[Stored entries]

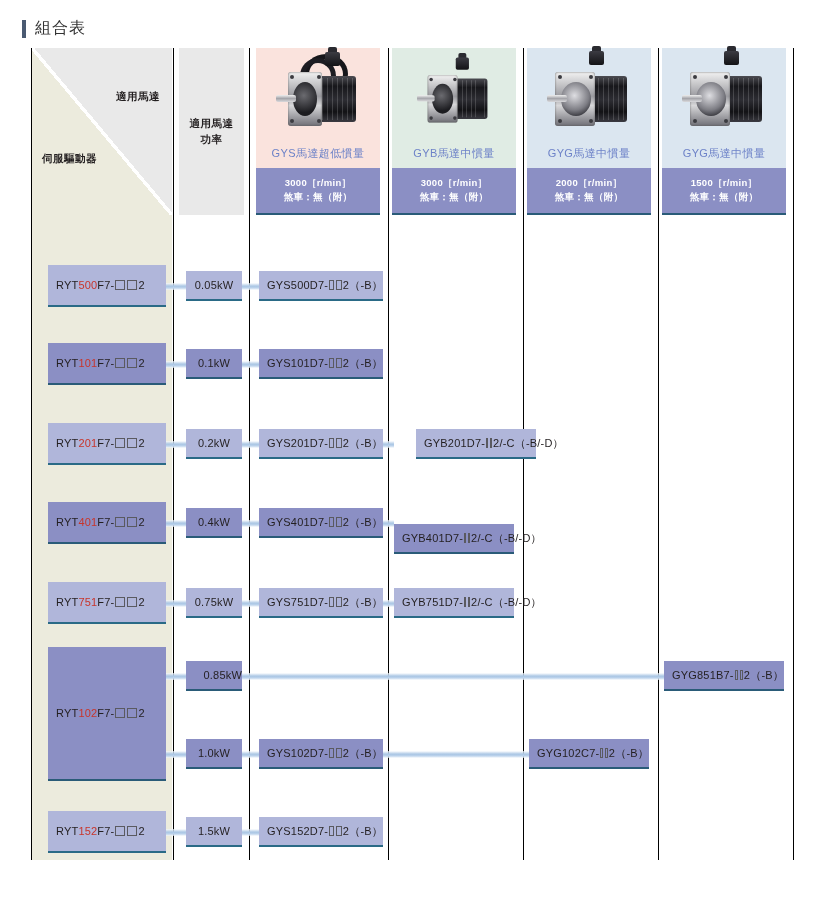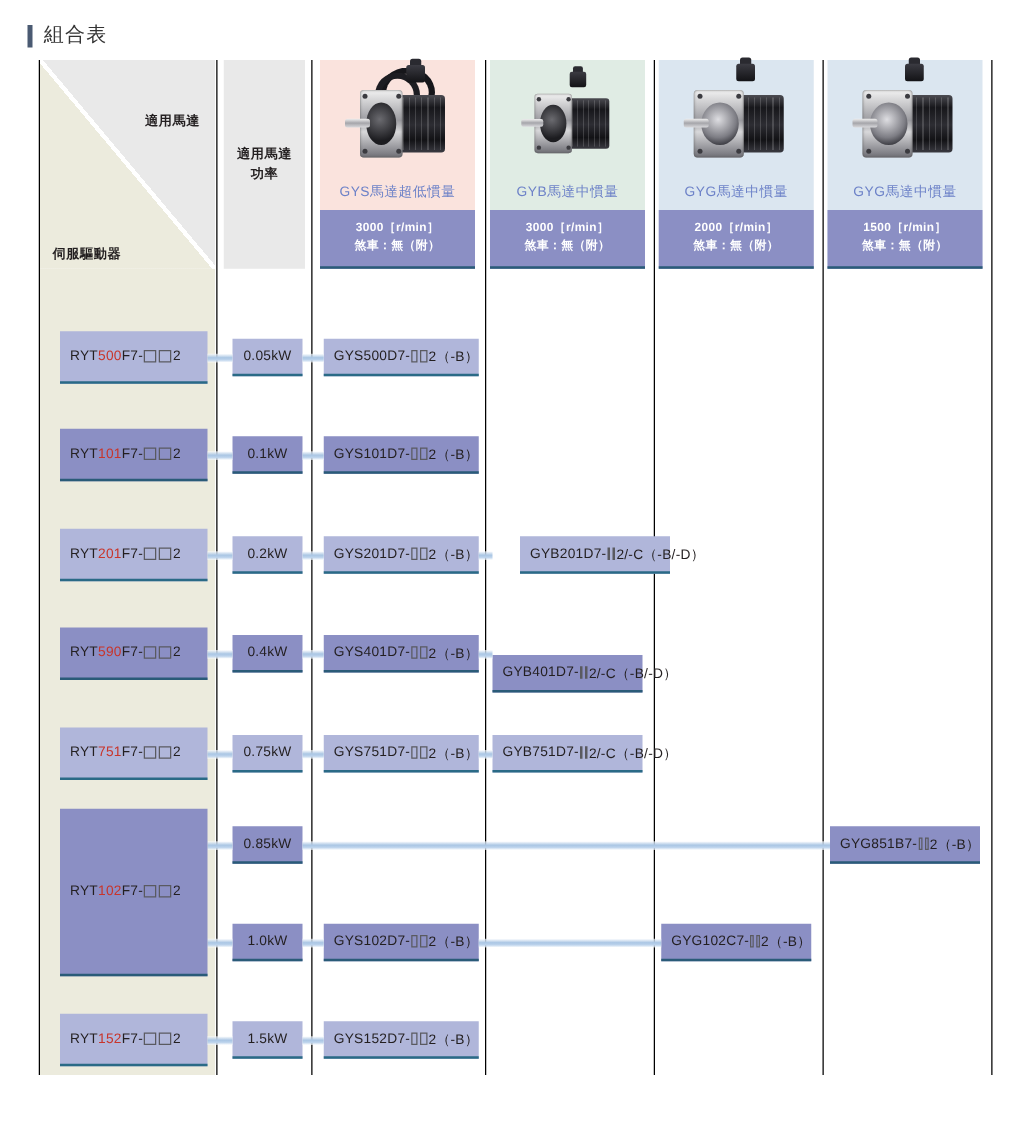--- a/index.html
+++ b/index.html
@@ -21,21 +21,21 @@
   .vline{position:absolute;top:0;width:1px;background:#000000;}
 
   
   .hdr{position:absolute;top:0;}
 
   .hdr-corner{
     left:32px;top:0;width:140px;height:167px;
     background:linear-gradient(to bottom left,#e9e9e9 0%,#e9e9e9 49.2%,#ffffff 49.2%,#ffffff 50.8%,#ecebdd 50.8%,#ecebdd 100%);
   }
   .hdr-corner .lbl-motor{position:absolute;right:12px;top:42px;font-size:10.5px;color:#231f20;font-weight:bold;letter-spacing:.5px;}
-  .hdr-corner .lbl-drive{position:absolute;left:10px;top:104px;font-size:10.5px;color:#231f20;font-weight:bold;letter-spacing:.5px;margin-top:44px;}
+  .hdr-corner .lbl-drive{position:absolute;left:10px;top:104px;font-size:10.5px;color:#231f20;font-weight:bold;letter-spacing:.5px;}
 
   .hdr-power{
     left:179px;top:0;width:65px;height:167px;background:#e9e9e9;
     display:flex;align-items:center;justify-content:center;text-align:center;
     font-size:10.5px;font-weight:bold;line-height:1.45;letter-spacing:.5px;
   }
 
   .hdr-motor{position:absolute;top:0;width:124px;height:167px;display:flex;flex-direction:column;}
   .hdr-motor .pic{flex:1;display:flex;align-items:center;justify-content:center;position:relative;}
   .hdr-motor .name{
@@ -297,21 +297,21 @@
       <div class="box light padl" style="left: 416px; width: 120px; top: 381px; height: 30px;">
         <span>GYB201D7-</span>
         <span class="sq"></span>
         <span class="sq"></span>
         <span>2/-C（-B/-D）</span>
       </div>
       <div class="conn-line" style="left: 242px; width: 17px; top: 393px;"></div>
       <div class="conn-line" style="left: 383px; width: 11px; top: 393px;"></div>
       <div class="box dark padl" style="left: 48px; width: 118px; top: 454px; height: 42px;">
         <span>RYT</span>
-        <span class="red">590</span>
+        <span class="red">401</span>
         <span>F7-</span>
         <span class="sq"></span>
         <span class="sq"></span>
         <span>2</span>
       </div>
       <div class="box dark center" style="left: 186px; width: 56px; top: 460px; height: 30px;">
         <span>0.4kW</span>
       </div>
       <div class="conn-line" style="left: 166px; width: 20px; top: 472px;"></div>
       <div class="box dark padl" style="left: 259px; width: 124px; top: 460px; height: 30px;">
@@ -347,21 +347,21 @@
         <span>2（-B）</span>
       </div>
       <div class="box light padl" style="left: 394px; width: 120px; top: 540px; height: 30px;">
         <span>GYB751D7-</span>
         <span class="sq"></span>
         <span class="sq"></span>
         <span>2/-C（-B/-D）</span>
       </div>
       <div class="conn-line" style="left: 242px; width: 17px; top: 552px;"></div>
       <div class="conn-line" style="left: 383px; width: 11px; top: 552px;"></div>
-      <div class="box dark center" style="left: 186px; width: 56px; top: 613px; height: 30px;">
+      <div class="box dark center" style="left: 186px; width: 56px; top: 613px; height: 30px; justify-content: flex-end;">
         <span>0.85kW</span>
       </div>
       <div class="conn-line" style="left: 166px; width: 20px; top: 625px;"></div>
       <div class="box dark padl" style="left: 664px; width: 120px; top: 613px; height: 30px;">
         <span>GYG851B7-</span>
         <span class="sq"></span>
         <span class="sq"></span>
         <span>2（-B）</span>
       </div>
       <div class="conn-line" style="left: 242px; width: 422px; top: 625px;"></div>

ABOUT THIS TASK: Could you write out, exactly as they stand, only the lines above that begin at the line with "48px; width: 118px;" and stop after the line with "-347,21 +347,21 @@"?

ANSWER TO THIS EXERCISE:
       <div class="box dark padl" style="left: 48px; width: 118px; top: 454px; height: 42px;">
         <span>RYT</span>
-        <span class="red">590</span>
+        <span class="red">401</span>
         <span>F7-</span>
         <span class="sq"></span>
         <span class="sq"></span>
         <span>2</span>
       </div>
       <div class="box dark center" style="left: 186px; width: 56px; top: 460px; height: 30px;">
         <span>0.4kW</span>
       </div>
       <div class="conn-line" style="left: 166px; width: 20px; top: 472px;"></div>
       <div class="box dark padl" style="left: 259px; width: 124px; top: 460px; height: 30px;">
@@ -347,21 +347,21 @@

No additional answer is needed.